Wolin picked up this argument and applied it to postmodernism, by pointing to both conceptual affinities and actual “genealogical” links. In the first case, postmodernism does indeed, as we have seen, stress the importance of plurality, which it celebrates as intrinsically worthwhile. In that sense it is hostile to the universal aspirations of the Enlightenment, which declare that there is one truth, one standard of beauty, one morality, one human nature, etc. – a doctrine that postmodernism is determined, both in principle and in practice, to resist. The genealogical links begin with Nietzsche, whose stress on individuality and passion, and whose hatred of timid bourgeois conformity, are well-known, and progress from him to Heidegger, who may, or may not (depending on who you believe) have been a Nazi. (Without getting into the weeds on this topic, let’s just say that a lot of German intellectuals, like a lot of Germans, made poor choices in the 1930’s, and that Heidegger was one of them.) Heidegger in particular, and phenomenologists in general, were important for postmodernist philosophers because their stress on the irreducible variability of experience grounded their own critique of the totalizing aspirations of the Enlightenment. Foucault vocally supported the Iranian revolution of 1979 (on the grounds, it would seem, that it was anti-Western and therefore a good thing), and the revelation, in 1989, that Paul de Man (a postmodernist literary theorist who we haven’t been able to cover) worked for the Nazis during the war simply added to the fire. In short, Wolin argued that the political choices of postmodernists themselves showed that it was not actually a legitimate representative of the liberal tradition, as it claimed. It actually belonged, he insisted, on the reactionary right.

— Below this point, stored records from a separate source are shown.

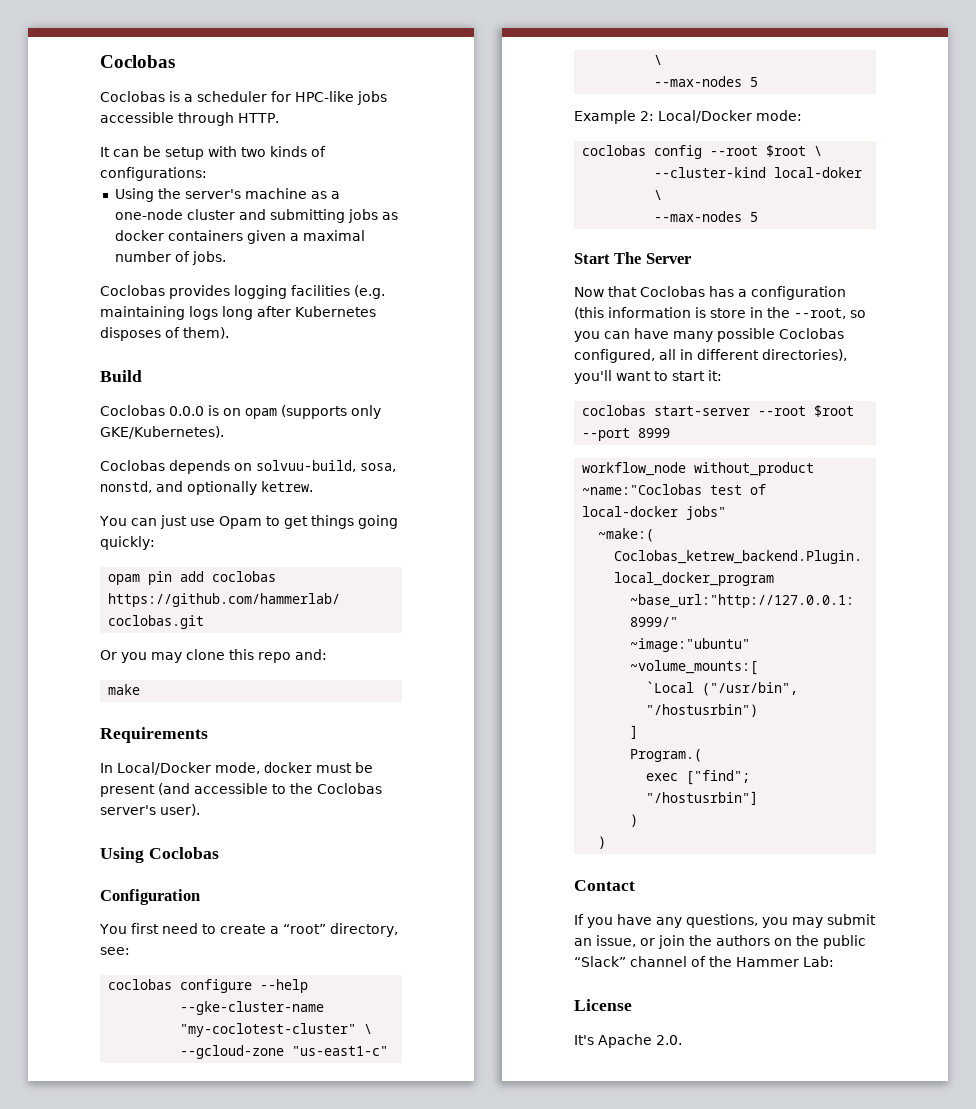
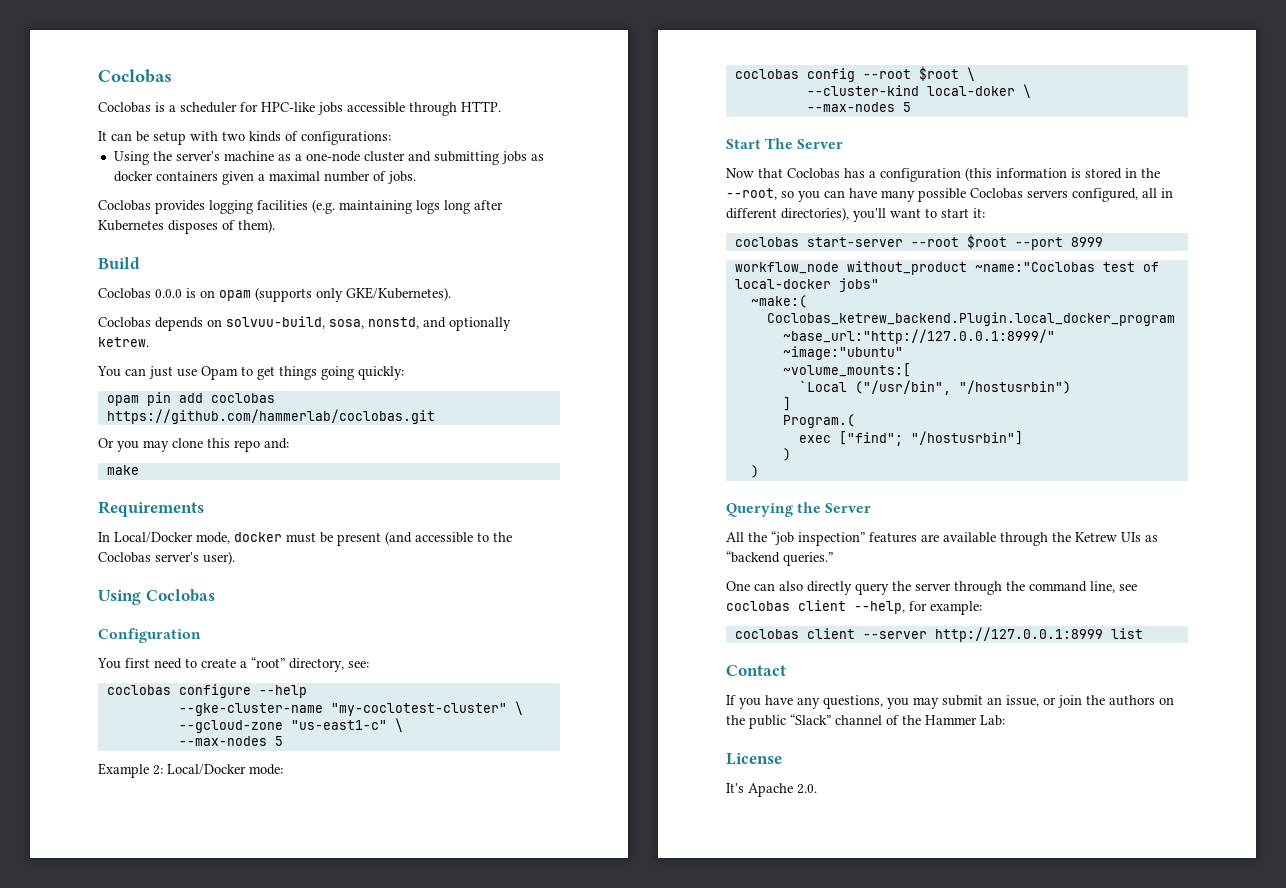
[710,308,746,318] store -> [1085,168,1122,179] stored
(844, 333) none -> [1027,190,1068,198] servers
(607, 842) none -> [726,502,872,517] [726,531,1158,546] [726,551,833,566] [726,581,1137,595] [726,600,982,615] [734,627,1143,642] // Querying the Server // All the “job inspection” features are available through the Ketrew UIs as “backend queries.” // One can also directly query the server through the command line, see coclobas client --help, for example: // coclobas client --server http://127.0.0.1:8999 list

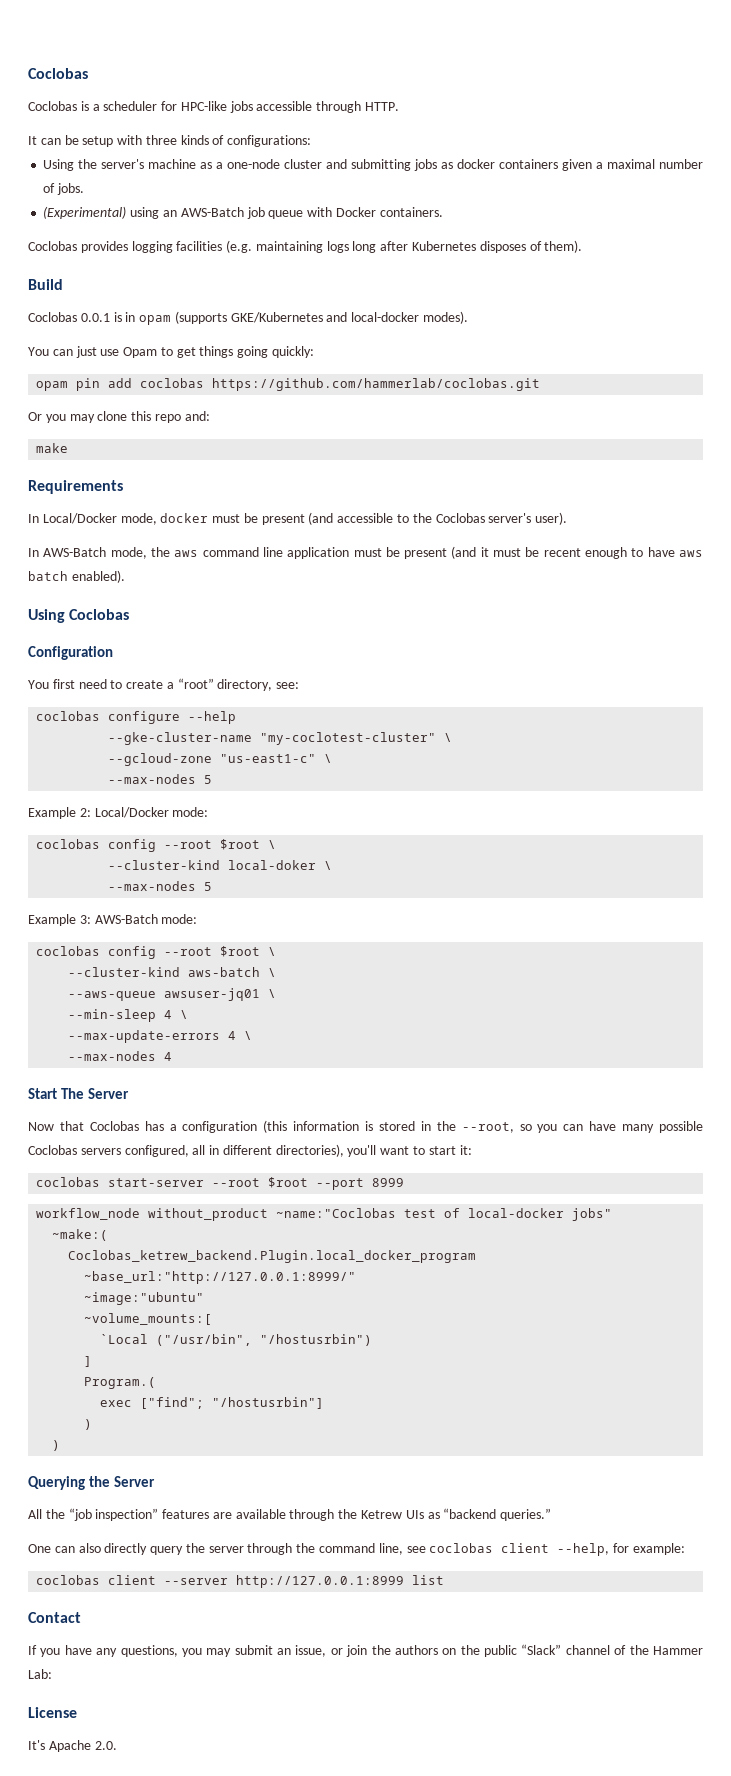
[222,131,245,141] two -> [145,135,177,145] three
(416, 177) none -> [43,206,443,219] // (Experimental) using an AWS-Batch job queue with Docker containers.
[155,287,451,302] [98,316,511,331] [98,337,149,347] 0.0.0 is on opam (supports only GKE/Kubernetes). // Coclobas depends on solvuu-build, sosa, nonstd, and optionally ketrew. -> [80,311,469,325] 0.0.1 is in opam (supports GKE/Kubernetes and local-docker modes).
(235, 558) none -> [28,546,703,559] [28,570,125,583] // In AWS-Batch mode, the aws command line application must be present (and it must be recent enough to have aws batch enabled).
(911, 107) none -> [28,914,198,926] [36,946,277,959] [68,967,277,977] [68,988,277,1001] [68,1009,189,1022] [68,1030,253,1043] [68,1051,173,1061] // Example 3: AWS-Batch mode: // coclobas config --root $root \ // --cluster-kind aws-batch \ // --aws-queue awsuser-jq01 \ // --min-sleep 4 \ // --max-update-errors 4 \ // --max-nodes 4

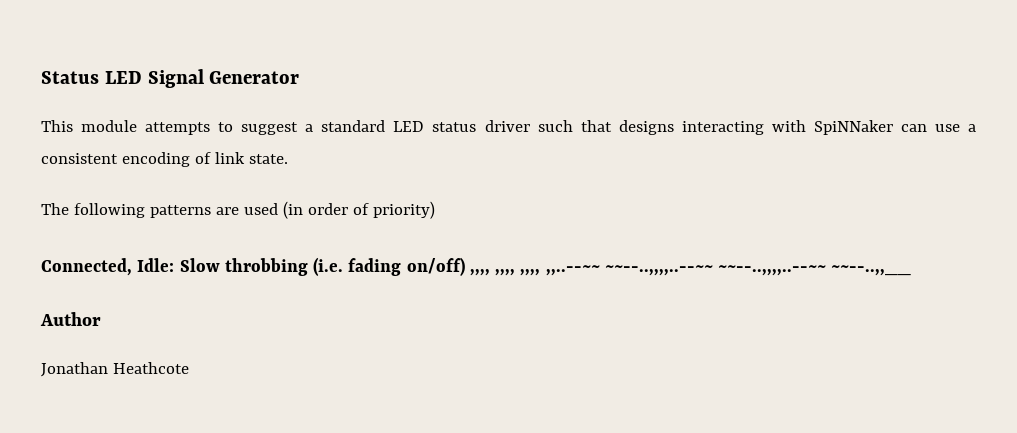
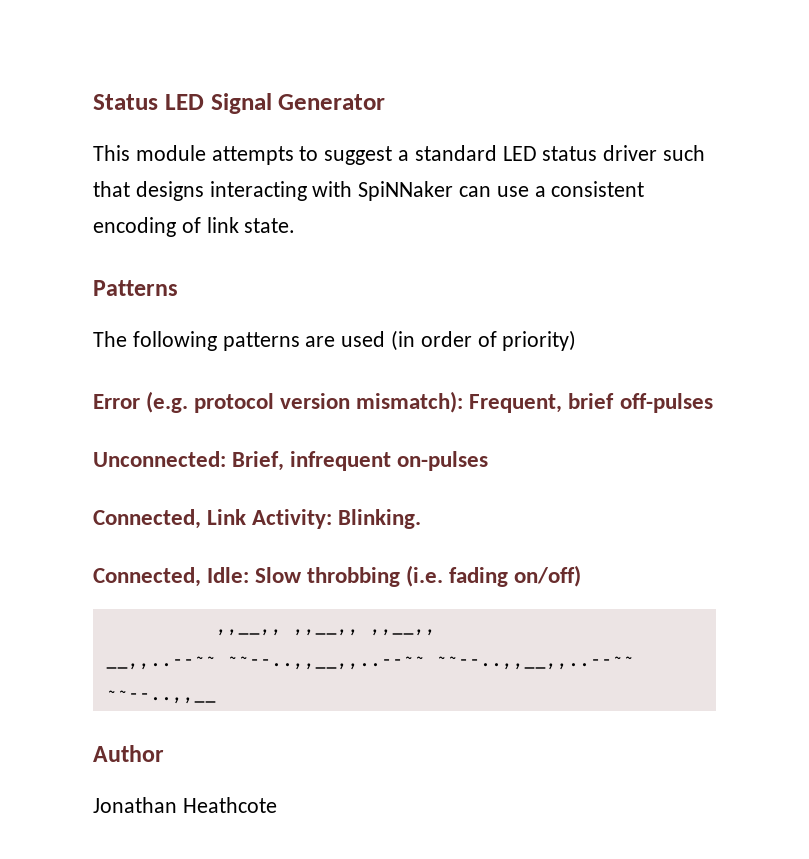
(288, 159) none -> [93,280,178,296] // Patterns
(435, 210) none -> [93,391,713,413] [93,451,489,471] [93,509,422,529] // Error (e.g. protocol version mismatch): Frequent, brief off-pulses // Unconnected: Brief, infrequent on-pulses // Connected, Link Activity: Blinking.
[469,265,827,276] ,,,, ,,,, ,,,, ,,..--~~ ~~--..,,,,..--~~ ~~--..,,,,..--~~ -> [215,629,436,636] [105,656,634,670] // ,,__,, ,,__,, ,,__,, // __,,..--~~ ~~--..,,__,,..--~~ ~~--..,,__,,..--~~

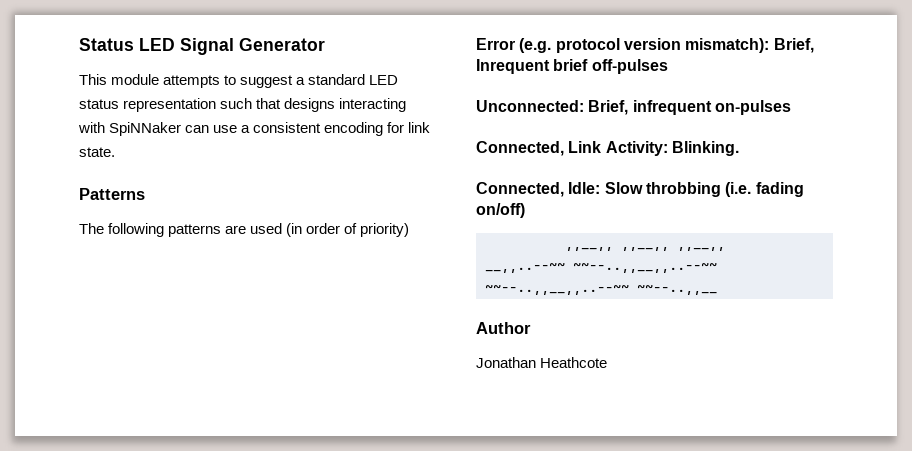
[603,145,658,161] driver -> [123,98,217,112] representation
[181,217,201,233] of -> [387,122,405,133] for
[469,394,563,413] Frequent, -> [773,38,814,53] [476,59,550,74] Brief, Inrequent

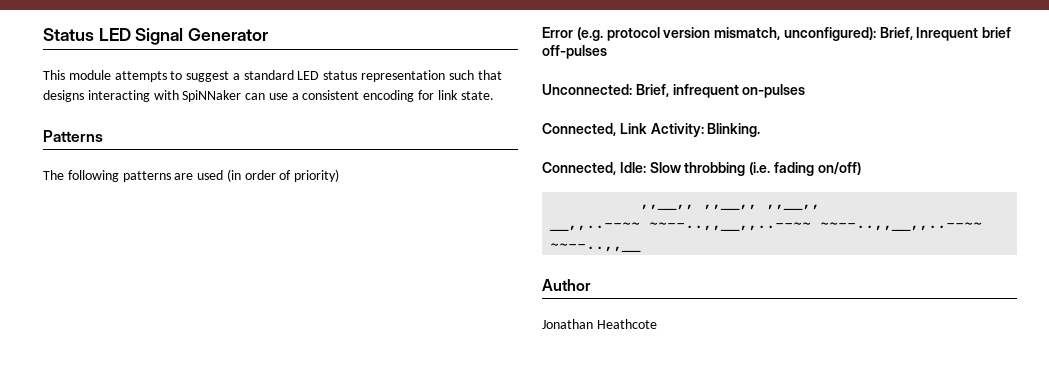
[685,38,770,53] mismatch): -> [714,27,876,41] mismatch, unconfigured):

In a sense this was turning the weapons of postmodernism on itself, for Wolin’s critique amounts to (irony of ironies) a deconstruction of deconstruction. That is, it attacks postmodernism by revealing a questionable past, affiliations, and assumptions, rather than by way of a direct frontal assault on the central arguments. We’ve seen this strategy at work before, in Edward Said’s critique of Orientalism.
Wolin also criticized postmodernism on the grounds that it provided insufficient moral grounding for genuinely progressive or democratic reform, for if everyone is free to interpret the world just as they please, and if difference of opinion is something to be celebrated for its own sake, then presumably we will have to admit the right of bigots to their bigotry, plutocrats to their greed, criminals to their contempt for the law, and so on. It is, we have learned, their right as human beings. How, then, will they be compelled to live in peace with other people? Or, then again, how are we supposed to organize for reform, if we no longer believe that any one truth is common to all people? Effective political action is based on the things we have in common (truths derived from evidence, and accessible to all reasonable people), not the things that separate us. Obviously we aren’t going to be very effective, politically, if we’re all trapped in the random Brownian motion of independent subjectivity.

But the problem isn’t just suppressing anti-social elements – it’s resisting them ourselves. Postmodernism, Wolin argued, leaves people defenseless against the venom and empty promises of clever demagogues, who will surely lead us around by the nose unless we are equipped, morally and intellectually, to resist them. That is, unless we respect reason, evidence, truth, and the right of all people to live lives of freedom and dignity, which is what the Enlightenment was about all along. In short, postmodernism is not just wrong – it is immoral and dangerous. Resisting it is more than just a good idea – it’s a defense of civilization.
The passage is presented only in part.